## Version difference data
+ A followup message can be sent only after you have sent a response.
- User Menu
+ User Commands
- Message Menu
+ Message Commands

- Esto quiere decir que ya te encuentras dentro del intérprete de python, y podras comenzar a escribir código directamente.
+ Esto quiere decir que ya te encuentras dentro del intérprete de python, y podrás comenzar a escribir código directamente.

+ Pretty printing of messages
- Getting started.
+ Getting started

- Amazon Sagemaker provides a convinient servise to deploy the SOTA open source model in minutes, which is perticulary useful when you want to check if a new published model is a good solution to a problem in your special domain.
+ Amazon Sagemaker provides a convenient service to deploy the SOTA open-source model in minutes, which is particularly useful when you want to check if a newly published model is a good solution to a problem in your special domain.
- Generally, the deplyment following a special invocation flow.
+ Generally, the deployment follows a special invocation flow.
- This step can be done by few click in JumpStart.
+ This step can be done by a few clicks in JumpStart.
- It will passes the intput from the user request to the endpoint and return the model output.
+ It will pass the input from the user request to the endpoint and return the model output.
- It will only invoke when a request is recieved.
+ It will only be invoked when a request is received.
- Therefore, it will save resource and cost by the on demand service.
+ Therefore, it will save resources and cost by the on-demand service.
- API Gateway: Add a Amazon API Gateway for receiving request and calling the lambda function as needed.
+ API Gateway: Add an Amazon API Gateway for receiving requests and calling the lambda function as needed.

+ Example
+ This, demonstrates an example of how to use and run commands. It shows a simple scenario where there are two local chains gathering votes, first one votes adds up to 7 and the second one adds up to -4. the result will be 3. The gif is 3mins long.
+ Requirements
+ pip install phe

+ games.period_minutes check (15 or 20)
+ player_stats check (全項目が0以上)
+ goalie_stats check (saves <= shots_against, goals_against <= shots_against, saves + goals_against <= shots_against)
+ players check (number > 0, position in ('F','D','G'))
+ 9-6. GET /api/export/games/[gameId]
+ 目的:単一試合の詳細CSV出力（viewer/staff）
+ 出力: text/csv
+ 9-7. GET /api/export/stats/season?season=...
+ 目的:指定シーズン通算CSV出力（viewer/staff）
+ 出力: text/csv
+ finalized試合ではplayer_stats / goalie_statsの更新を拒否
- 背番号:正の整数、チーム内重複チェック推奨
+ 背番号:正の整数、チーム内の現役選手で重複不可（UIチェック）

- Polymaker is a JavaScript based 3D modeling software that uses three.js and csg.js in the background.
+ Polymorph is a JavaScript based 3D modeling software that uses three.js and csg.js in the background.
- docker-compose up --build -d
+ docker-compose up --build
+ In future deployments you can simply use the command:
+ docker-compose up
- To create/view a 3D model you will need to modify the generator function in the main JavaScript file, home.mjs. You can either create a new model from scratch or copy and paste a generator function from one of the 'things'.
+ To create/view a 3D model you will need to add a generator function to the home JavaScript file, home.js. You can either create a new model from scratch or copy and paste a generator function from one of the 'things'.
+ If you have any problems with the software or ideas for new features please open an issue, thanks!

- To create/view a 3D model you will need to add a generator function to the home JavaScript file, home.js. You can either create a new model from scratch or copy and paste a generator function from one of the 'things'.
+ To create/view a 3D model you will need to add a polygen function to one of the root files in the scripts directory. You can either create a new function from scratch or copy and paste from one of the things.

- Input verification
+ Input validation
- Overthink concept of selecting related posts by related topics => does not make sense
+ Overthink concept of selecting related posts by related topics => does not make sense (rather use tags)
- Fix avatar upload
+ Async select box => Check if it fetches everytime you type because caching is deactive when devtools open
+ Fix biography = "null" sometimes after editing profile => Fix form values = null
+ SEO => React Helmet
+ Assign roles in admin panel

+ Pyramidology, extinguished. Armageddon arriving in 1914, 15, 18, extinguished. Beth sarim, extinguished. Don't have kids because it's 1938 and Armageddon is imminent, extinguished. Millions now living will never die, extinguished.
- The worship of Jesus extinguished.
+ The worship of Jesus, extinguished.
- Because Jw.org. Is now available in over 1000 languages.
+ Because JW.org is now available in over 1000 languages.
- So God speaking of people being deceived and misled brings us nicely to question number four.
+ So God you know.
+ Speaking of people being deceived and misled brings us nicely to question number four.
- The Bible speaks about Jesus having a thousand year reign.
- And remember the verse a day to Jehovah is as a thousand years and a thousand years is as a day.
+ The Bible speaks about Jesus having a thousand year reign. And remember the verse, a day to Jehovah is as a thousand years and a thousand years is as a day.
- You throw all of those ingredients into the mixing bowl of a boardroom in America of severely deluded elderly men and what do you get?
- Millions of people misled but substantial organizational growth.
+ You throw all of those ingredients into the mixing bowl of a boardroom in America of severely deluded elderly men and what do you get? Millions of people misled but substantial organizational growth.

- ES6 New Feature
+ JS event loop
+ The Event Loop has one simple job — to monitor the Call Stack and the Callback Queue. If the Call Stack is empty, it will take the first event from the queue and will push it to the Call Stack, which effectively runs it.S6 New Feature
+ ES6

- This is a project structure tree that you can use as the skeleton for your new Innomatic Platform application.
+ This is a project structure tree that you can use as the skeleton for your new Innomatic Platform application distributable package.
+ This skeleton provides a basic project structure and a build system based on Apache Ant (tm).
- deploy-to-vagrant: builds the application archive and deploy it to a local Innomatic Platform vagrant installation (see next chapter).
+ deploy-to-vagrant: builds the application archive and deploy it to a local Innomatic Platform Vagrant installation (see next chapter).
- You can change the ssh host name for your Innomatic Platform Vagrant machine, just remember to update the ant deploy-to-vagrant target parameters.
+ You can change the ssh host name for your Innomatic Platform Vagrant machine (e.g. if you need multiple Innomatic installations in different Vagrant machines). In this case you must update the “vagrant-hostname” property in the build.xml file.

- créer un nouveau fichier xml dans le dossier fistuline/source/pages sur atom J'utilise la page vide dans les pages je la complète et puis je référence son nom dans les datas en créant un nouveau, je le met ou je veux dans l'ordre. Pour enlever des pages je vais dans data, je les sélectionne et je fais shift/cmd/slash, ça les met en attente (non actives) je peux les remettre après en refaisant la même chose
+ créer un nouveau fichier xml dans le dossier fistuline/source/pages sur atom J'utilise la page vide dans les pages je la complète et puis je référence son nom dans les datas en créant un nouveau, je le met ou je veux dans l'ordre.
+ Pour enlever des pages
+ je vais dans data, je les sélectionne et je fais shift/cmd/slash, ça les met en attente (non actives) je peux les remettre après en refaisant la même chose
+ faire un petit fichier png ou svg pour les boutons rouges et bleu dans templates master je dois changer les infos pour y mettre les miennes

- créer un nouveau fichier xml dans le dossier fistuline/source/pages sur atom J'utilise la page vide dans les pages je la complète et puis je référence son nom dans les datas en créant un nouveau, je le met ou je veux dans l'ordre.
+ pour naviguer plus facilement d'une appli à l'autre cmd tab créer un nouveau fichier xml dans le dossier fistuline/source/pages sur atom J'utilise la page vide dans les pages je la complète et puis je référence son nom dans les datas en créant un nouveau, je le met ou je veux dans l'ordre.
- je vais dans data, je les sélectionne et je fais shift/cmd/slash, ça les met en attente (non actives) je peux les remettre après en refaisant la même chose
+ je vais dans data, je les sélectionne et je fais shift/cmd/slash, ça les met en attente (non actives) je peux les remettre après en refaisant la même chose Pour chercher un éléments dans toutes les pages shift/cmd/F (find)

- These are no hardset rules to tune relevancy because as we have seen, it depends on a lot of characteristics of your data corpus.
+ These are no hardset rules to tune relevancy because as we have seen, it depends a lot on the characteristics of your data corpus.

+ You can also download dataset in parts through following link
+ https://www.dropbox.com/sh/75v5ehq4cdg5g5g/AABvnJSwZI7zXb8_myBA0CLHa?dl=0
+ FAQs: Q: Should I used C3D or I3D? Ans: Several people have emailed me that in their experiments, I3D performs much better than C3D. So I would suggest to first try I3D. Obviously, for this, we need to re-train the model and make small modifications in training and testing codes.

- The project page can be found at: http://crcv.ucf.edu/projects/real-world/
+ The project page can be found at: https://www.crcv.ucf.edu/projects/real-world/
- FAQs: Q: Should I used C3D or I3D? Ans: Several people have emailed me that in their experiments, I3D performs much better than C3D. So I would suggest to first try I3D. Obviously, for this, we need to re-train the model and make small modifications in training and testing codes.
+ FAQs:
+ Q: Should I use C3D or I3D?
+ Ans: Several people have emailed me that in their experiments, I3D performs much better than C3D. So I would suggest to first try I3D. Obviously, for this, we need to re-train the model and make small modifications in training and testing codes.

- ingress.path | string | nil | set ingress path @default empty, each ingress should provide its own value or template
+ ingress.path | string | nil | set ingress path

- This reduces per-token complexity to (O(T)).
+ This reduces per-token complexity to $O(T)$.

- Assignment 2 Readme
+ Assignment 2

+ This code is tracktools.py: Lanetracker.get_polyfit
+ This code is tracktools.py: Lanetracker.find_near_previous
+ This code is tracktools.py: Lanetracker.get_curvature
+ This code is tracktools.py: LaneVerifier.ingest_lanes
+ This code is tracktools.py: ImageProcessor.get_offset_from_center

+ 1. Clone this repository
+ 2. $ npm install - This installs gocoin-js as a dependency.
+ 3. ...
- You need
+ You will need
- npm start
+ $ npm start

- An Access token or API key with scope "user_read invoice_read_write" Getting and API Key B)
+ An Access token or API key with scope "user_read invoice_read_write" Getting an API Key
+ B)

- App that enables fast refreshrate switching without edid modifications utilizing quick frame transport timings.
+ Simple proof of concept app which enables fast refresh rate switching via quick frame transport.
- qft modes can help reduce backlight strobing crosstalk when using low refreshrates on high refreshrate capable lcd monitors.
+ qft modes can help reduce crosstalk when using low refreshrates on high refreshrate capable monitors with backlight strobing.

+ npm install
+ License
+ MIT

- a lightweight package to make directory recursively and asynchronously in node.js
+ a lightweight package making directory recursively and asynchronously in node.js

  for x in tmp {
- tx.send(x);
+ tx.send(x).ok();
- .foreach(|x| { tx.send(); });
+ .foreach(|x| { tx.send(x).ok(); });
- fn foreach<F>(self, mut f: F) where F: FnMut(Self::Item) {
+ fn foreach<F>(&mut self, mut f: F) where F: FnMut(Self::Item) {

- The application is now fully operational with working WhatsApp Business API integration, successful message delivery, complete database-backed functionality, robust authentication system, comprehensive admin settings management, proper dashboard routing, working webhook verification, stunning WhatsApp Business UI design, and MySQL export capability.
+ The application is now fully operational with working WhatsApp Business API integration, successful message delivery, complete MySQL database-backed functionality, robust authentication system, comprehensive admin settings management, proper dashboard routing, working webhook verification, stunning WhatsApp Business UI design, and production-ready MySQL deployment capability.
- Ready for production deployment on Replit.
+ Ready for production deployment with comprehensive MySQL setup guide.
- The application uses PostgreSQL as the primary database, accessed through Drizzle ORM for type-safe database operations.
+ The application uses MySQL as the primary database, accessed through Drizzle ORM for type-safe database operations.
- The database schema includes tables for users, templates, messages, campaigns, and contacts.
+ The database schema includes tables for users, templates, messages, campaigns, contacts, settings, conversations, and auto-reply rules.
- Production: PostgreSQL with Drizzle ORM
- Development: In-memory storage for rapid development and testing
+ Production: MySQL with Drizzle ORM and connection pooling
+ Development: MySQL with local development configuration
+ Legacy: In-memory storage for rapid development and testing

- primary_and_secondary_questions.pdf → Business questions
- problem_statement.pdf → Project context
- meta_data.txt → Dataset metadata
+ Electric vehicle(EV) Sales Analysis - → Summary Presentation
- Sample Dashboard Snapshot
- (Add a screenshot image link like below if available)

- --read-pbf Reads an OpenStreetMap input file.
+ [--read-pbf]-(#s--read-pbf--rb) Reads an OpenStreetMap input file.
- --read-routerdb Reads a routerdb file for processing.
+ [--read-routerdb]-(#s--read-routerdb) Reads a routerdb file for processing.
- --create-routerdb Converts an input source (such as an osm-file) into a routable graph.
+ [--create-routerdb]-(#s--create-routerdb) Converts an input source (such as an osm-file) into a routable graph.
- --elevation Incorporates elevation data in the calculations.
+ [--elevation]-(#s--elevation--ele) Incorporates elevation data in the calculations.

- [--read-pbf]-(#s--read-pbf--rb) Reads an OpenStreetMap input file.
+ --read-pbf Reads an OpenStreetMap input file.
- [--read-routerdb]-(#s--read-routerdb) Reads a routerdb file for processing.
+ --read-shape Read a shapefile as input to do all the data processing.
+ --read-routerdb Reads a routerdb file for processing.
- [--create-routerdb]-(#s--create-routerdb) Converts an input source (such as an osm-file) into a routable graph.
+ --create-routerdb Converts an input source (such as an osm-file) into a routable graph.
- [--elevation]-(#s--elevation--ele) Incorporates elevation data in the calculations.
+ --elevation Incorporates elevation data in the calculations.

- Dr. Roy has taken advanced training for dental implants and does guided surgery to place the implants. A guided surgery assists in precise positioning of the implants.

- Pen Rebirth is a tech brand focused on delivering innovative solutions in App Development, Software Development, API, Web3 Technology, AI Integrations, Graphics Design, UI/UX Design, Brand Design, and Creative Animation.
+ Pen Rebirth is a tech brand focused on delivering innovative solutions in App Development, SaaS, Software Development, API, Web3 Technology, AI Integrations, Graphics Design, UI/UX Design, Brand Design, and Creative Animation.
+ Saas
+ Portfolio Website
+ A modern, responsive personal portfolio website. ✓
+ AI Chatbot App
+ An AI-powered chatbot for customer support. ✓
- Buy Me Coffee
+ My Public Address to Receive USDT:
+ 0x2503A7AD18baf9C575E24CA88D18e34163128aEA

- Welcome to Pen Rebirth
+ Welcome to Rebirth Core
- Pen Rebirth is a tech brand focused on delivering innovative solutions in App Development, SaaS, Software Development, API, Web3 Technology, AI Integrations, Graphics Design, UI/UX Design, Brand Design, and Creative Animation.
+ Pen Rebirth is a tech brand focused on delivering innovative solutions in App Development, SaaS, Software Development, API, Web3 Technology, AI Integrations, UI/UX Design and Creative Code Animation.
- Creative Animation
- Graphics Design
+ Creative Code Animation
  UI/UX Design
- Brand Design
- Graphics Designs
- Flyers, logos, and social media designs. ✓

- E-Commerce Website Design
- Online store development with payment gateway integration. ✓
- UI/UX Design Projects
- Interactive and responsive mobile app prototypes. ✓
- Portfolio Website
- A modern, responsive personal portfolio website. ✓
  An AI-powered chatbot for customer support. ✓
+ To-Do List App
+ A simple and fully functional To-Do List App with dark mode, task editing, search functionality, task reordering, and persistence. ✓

## TASK TO CARRY OUT
Scan the data above, find each line with "does", and copy it.

## REPLY
- Overthink concept of selecting related posts by related topics => does not make sense
+ Overthink concept of selecting related posts by related topics => does not make sense (rather use tags)
- Dr. Roy has taken advanced training for dental implants and does guided surgery to place the implants. A guided surgery assists in precise positioning of the implants.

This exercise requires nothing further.